### Work instructions
Please check every line of the listing for "Layout" and copy each line where it is found.

(Study material)

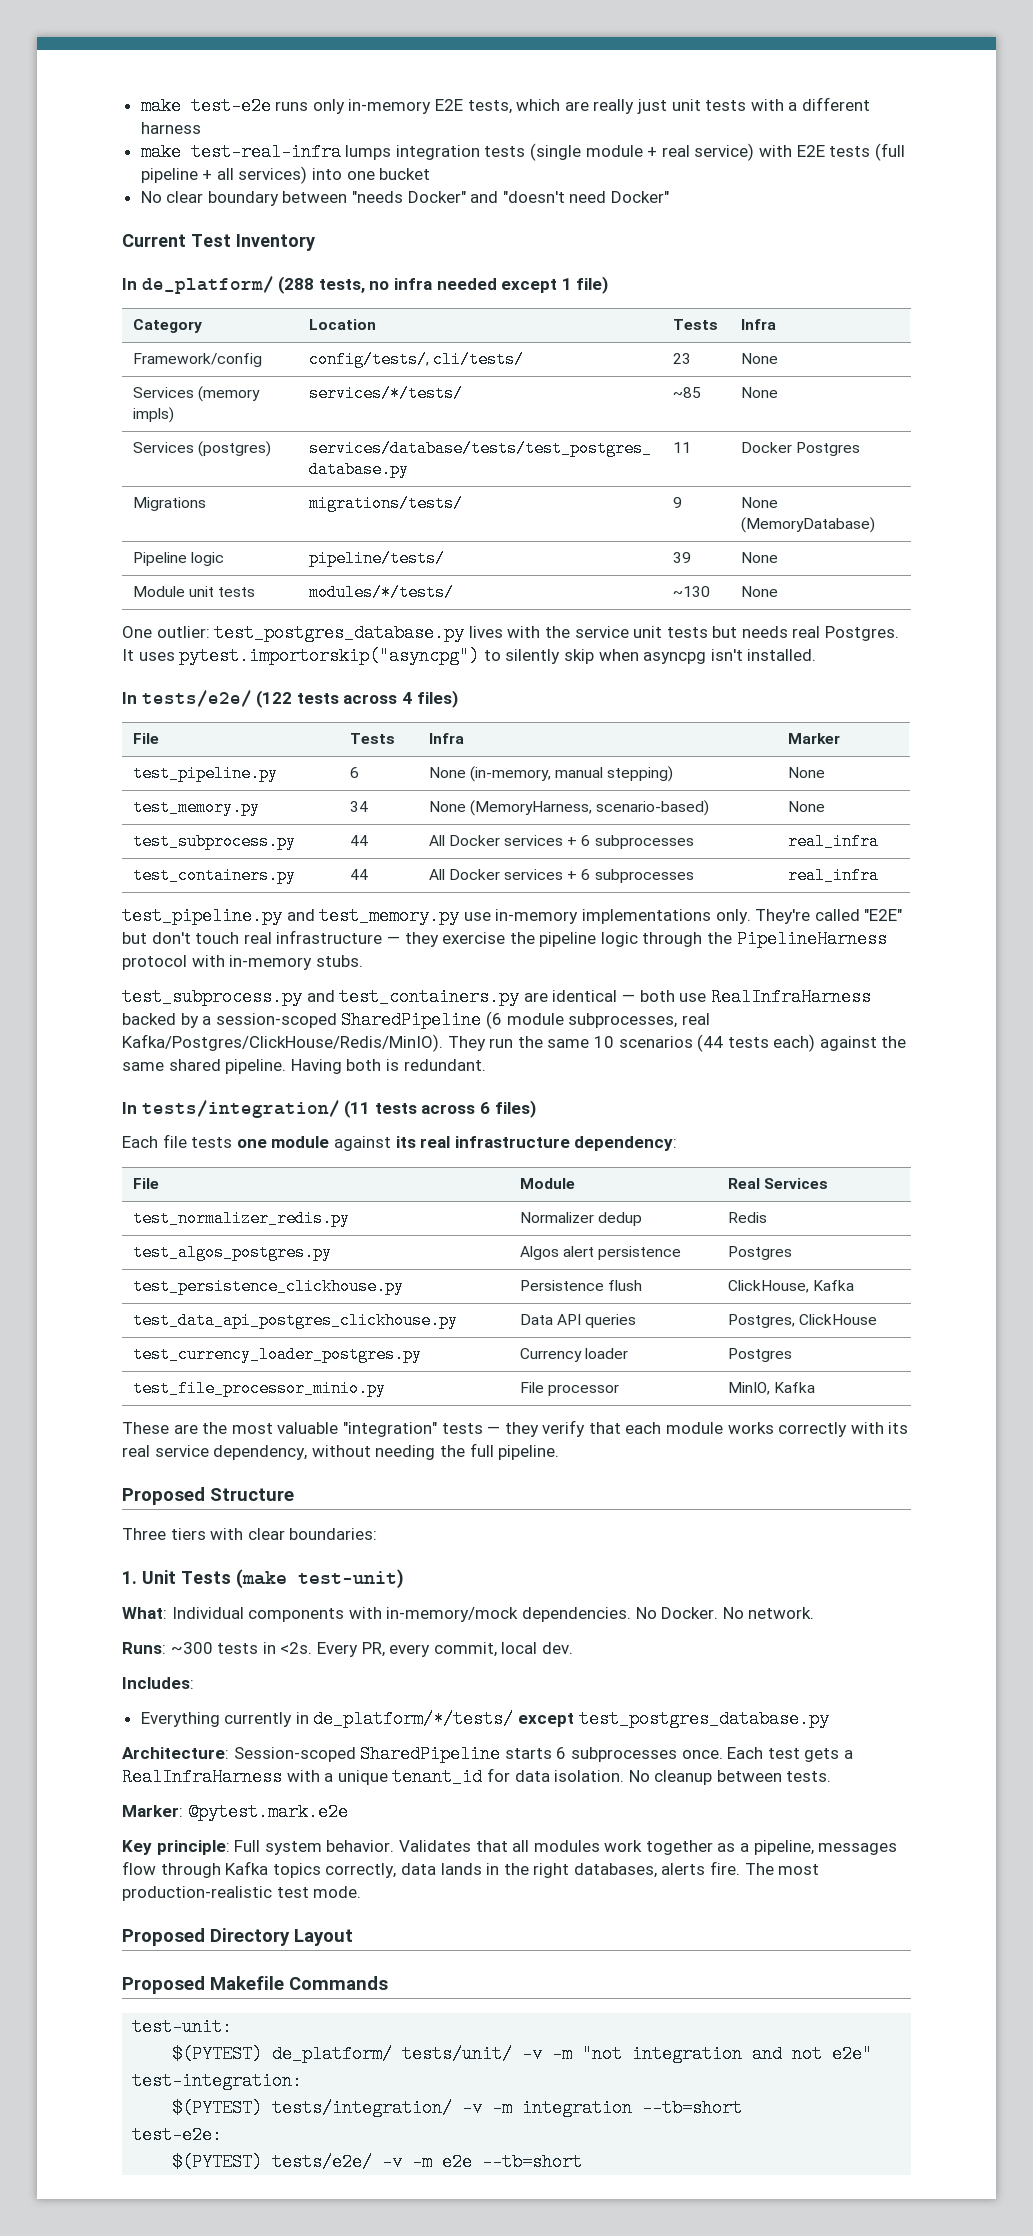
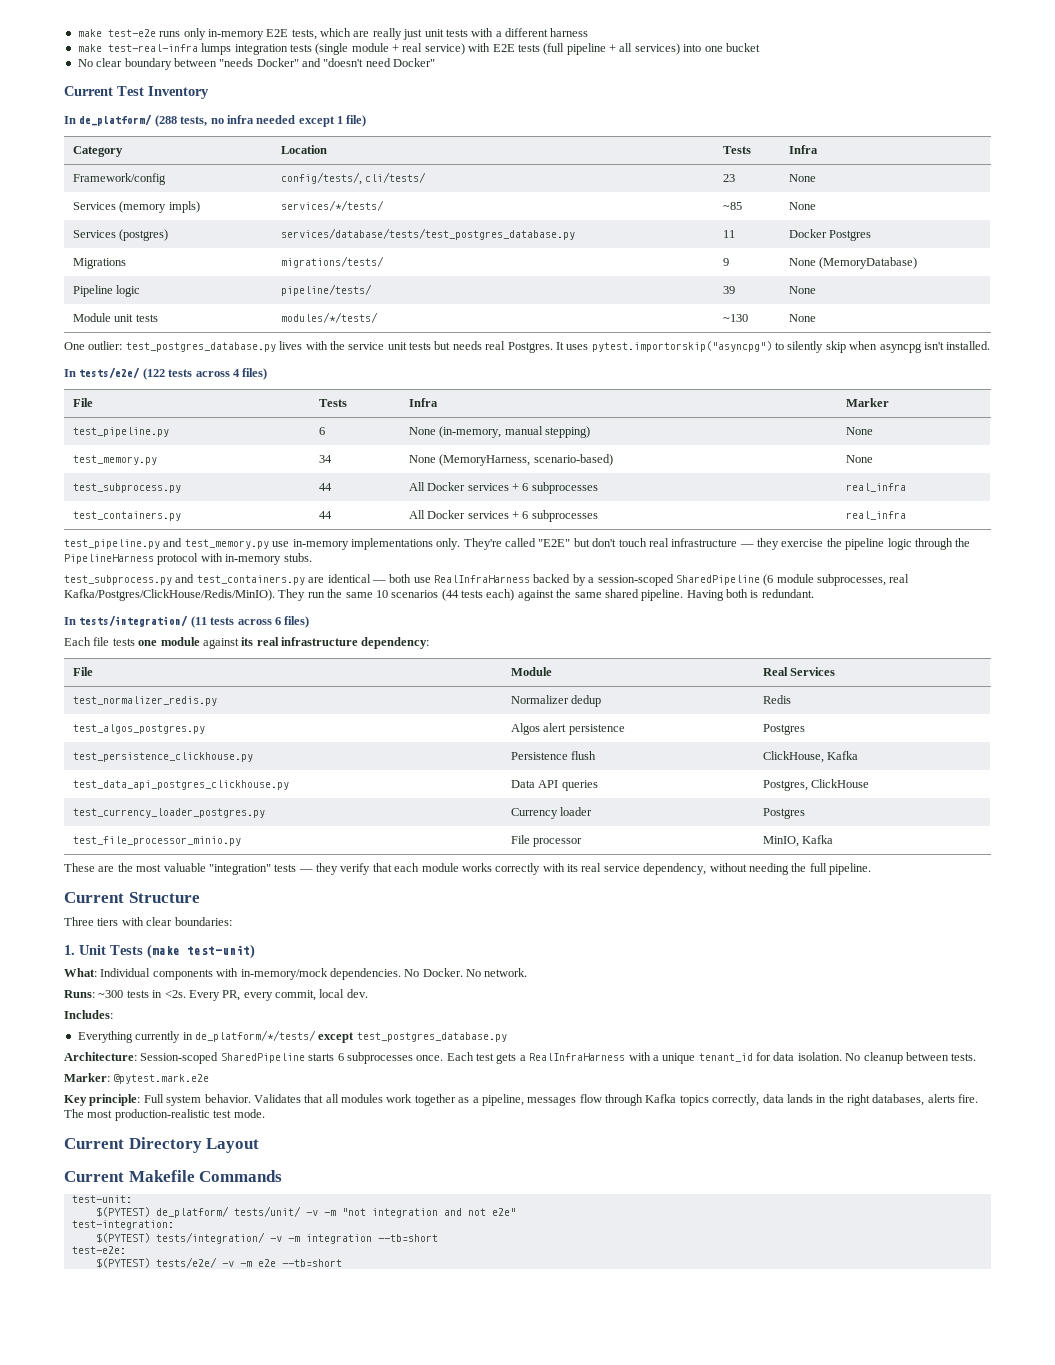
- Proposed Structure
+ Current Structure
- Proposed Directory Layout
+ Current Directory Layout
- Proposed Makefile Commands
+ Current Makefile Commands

(End Study material)
(Study material)

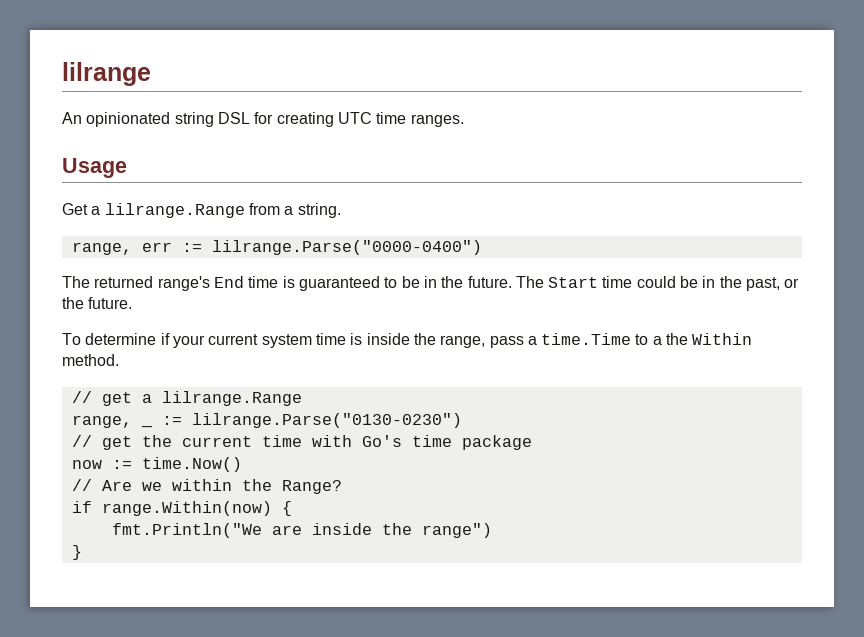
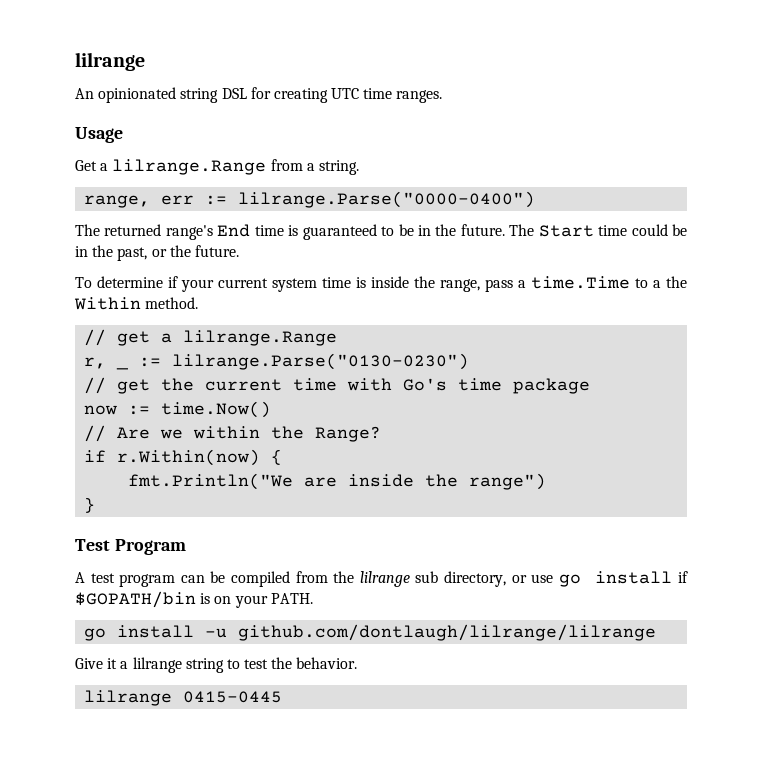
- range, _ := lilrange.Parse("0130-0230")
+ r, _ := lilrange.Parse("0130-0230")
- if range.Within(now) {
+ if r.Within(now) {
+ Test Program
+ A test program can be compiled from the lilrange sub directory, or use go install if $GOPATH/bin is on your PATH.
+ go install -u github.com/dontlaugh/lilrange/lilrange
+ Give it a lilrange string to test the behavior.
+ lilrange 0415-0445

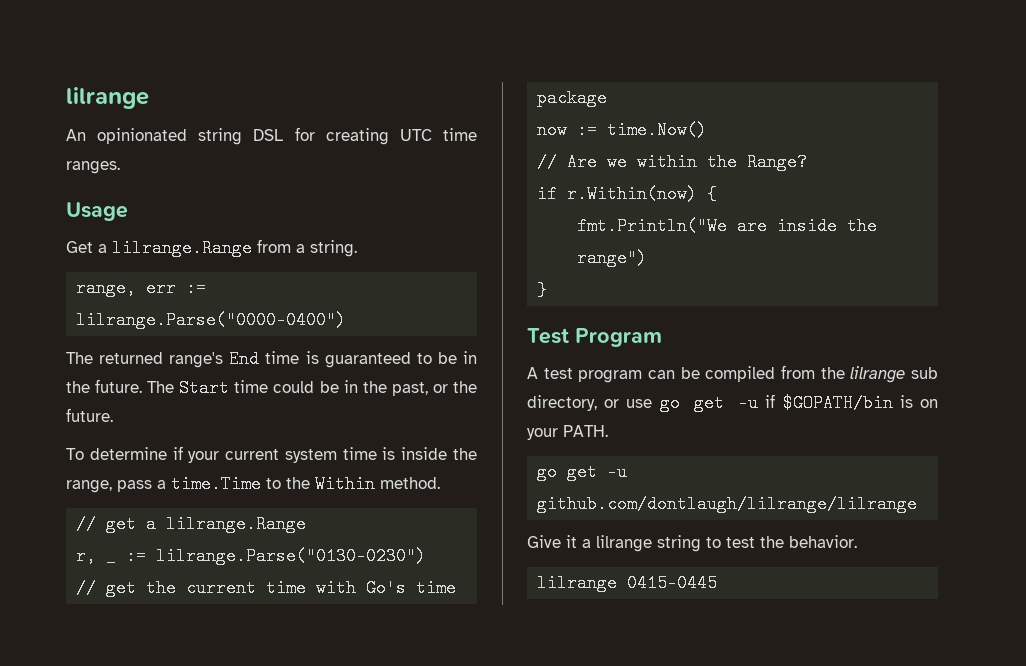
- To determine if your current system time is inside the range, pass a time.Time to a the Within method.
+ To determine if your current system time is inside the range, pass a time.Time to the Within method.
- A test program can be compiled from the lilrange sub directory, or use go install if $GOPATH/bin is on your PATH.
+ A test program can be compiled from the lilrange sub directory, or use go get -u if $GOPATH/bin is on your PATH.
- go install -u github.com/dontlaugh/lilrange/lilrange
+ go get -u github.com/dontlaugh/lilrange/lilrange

(End Study material)
(Study material)

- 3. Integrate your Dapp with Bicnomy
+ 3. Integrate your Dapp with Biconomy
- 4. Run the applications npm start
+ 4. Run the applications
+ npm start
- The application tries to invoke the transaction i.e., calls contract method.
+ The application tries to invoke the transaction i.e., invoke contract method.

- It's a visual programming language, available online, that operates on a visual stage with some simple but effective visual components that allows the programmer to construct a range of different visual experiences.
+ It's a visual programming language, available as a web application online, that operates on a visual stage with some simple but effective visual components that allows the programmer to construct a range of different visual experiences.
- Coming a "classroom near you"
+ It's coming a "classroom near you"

(End Study material)

### Exercise output
- Proposed Directory Layout
+ Current Directory Layout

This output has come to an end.